◆ **WORK TASK**:
From the entries below, copy every line that holds the word "decoration".

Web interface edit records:
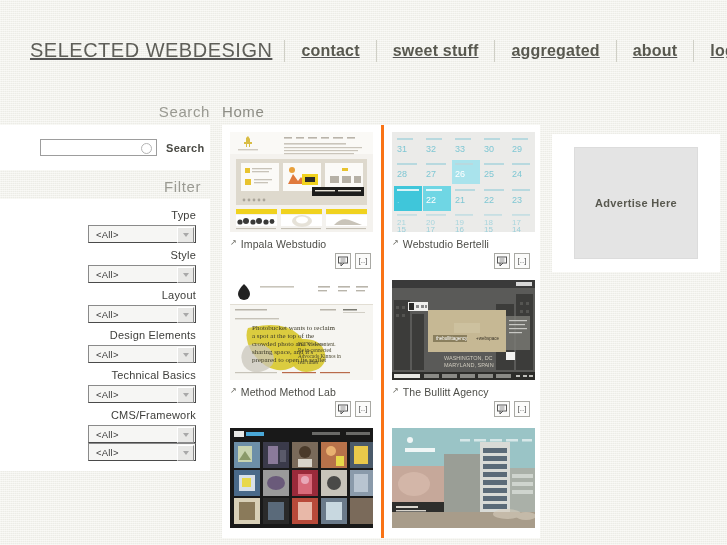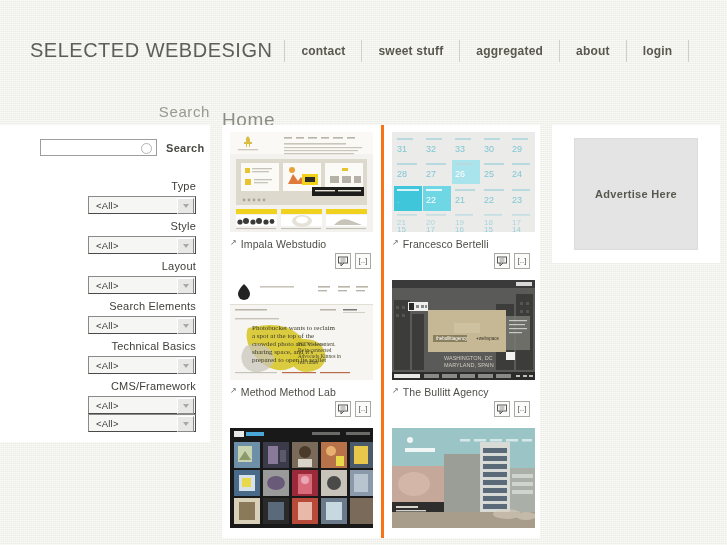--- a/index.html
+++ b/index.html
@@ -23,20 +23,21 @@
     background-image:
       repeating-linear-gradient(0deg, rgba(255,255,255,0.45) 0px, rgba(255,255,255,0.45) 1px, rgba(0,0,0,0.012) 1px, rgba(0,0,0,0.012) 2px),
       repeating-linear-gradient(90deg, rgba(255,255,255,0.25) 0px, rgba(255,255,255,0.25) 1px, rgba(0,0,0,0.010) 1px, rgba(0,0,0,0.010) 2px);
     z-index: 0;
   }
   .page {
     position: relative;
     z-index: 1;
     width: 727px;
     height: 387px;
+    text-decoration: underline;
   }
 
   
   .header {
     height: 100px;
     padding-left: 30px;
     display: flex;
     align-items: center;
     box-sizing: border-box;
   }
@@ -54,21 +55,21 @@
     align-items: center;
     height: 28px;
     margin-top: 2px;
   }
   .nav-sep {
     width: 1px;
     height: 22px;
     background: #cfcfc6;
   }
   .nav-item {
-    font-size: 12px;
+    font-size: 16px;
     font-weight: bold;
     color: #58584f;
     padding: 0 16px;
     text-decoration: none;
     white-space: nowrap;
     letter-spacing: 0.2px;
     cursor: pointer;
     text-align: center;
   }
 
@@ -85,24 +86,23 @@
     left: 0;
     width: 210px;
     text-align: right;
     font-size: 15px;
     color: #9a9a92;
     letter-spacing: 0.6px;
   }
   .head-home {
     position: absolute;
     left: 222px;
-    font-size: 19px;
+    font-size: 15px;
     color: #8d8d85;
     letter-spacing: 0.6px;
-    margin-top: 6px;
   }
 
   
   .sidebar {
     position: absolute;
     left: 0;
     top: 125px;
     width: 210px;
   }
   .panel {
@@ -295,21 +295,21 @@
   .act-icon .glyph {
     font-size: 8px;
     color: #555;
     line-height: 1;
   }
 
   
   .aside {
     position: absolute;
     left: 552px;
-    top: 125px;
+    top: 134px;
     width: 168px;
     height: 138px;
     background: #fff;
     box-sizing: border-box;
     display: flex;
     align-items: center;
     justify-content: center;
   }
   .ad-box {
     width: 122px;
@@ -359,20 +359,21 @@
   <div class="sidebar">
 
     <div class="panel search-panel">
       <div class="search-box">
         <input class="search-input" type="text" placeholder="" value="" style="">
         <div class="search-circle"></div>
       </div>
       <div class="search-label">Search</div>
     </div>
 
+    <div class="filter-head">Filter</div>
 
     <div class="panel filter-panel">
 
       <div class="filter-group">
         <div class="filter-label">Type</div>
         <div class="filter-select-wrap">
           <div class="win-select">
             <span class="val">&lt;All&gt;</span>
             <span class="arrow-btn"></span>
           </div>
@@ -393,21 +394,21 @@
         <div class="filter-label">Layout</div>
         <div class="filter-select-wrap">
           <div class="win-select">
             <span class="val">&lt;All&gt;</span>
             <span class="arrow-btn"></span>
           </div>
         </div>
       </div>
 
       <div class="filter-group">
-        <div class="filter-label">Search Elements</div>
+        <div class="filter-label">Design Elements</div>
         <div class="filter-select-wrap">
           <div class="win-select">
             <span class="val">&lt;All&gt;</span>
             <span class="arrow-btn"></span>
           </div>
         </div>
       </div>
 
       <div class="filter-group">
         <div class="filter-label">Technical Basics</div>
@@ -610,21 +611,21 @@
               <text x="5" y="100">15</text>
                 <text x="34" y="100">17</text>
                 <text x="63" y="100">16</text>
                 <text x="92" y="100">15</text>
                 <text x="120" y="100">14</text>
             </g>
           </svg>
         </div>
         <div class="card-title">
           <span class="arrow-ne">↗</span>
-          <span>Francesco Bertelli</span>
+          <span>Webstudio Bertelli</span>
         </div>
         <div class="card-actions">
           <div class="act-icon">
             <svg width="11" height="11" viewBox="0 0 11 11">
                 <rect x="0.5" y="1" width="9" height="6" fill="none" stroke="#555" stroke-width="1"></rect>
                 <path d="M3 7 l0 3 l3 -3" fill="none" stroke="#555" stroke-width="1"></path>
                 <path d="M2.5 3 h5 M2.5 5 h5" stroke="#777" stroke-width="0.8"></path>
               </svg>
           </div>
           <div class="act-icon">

---

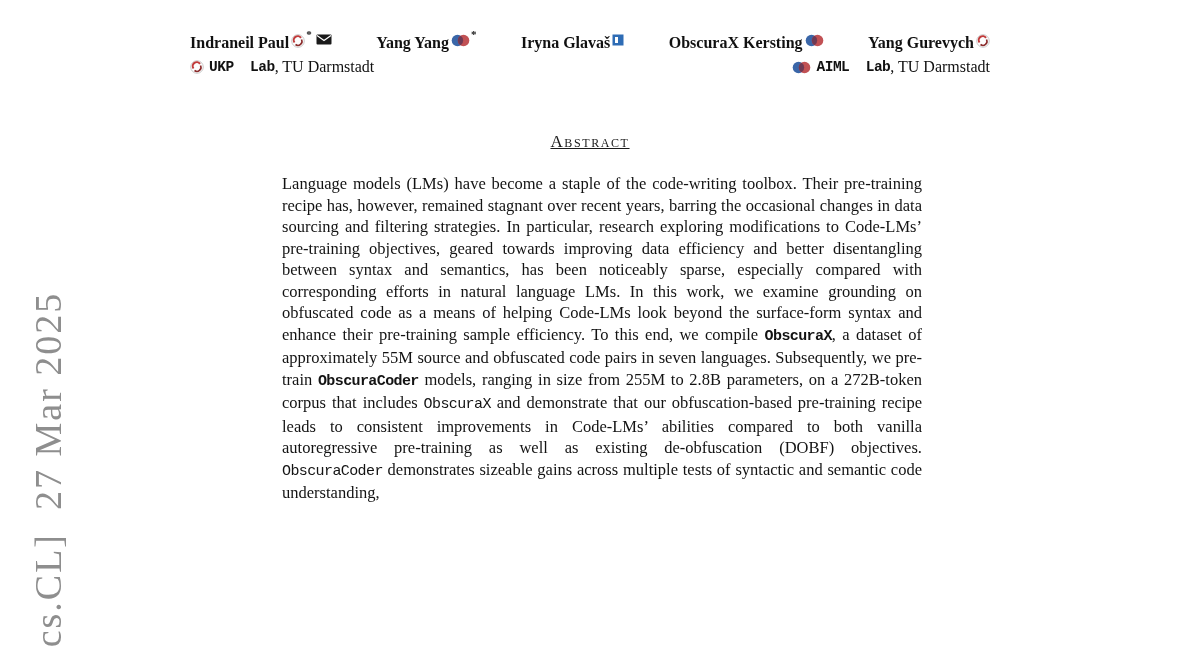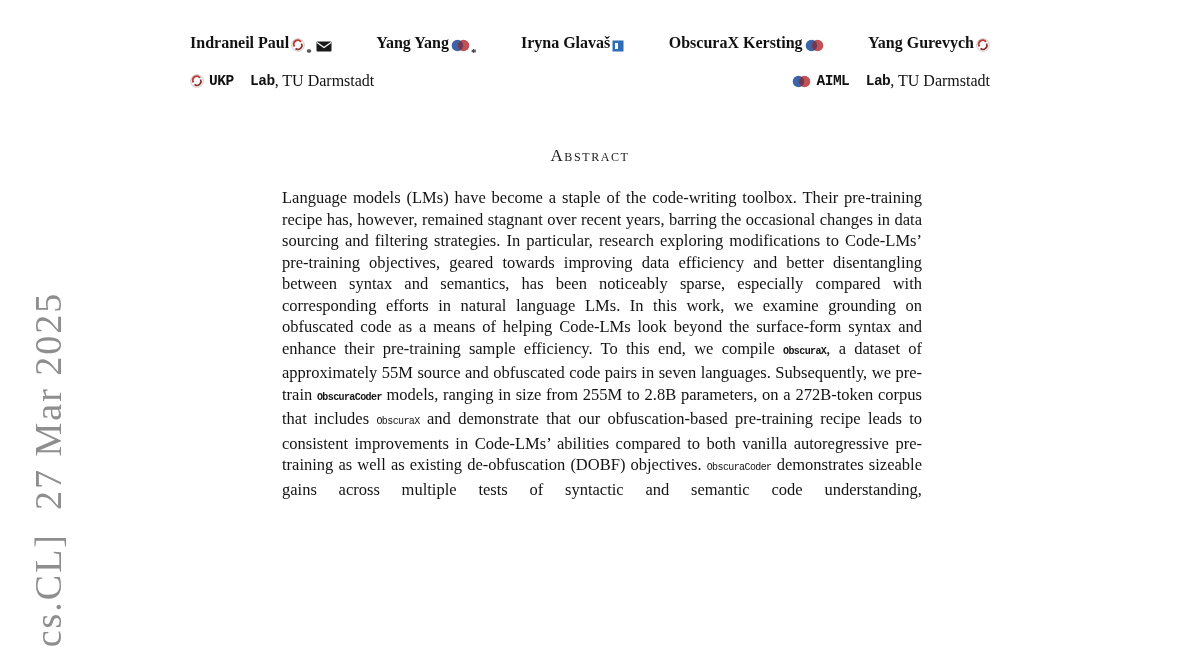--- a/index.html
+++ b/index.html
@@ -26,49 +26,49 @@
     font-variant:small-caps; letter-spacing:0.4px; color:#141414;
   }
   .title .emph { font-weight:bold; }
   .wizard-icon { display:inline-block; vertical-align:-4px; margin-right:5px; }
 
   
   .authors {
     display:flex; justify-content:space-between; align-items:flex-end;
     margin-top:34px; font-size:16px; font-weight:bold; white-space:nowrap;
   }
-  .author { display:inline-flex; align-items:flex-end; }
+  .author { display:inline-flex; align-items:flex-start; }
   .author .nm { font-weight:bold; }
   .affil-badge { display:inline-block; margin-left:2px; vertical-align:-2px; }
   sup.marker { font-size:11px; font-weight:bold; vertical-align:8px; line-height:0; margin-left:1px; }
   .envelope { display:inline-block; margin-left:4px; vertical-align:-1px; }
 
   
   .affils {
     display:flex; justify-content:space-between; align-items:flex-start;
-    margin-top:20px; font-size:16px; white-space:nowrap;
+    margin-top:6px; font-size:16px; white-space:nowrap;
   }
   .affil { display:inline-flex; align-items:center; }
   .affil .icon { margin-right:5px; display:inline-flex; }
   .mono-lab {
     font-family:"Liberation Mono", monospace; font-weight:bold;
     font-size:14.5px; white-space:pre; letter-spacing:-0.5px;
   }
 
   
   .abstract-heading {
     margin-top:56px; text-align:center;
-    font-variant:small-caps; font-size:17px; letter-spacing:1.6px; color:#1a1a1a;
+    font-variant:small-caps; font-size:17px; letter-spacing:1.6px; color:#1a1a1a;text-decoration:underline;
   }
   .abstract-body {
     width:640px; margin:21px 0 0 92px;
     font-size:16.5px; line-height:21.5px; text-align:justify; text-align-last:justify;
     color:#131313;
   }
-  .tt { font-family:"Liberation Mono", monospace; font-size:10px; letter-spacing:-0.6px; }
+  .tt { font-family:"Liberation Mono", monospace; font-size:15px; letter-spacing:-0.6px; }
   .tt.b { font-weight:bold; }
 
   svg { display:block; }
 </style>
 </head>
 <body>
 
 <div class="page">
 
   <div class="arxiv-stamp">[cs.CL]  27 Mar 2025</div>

◆ **ANSWER BOX**:
+    text-decoration: underline;
     text-decoration: none;
+    font-variant:small-caps; font-size:17px; letter-spacing:1.6px; color:#1a1a1a;text-decoration:underline;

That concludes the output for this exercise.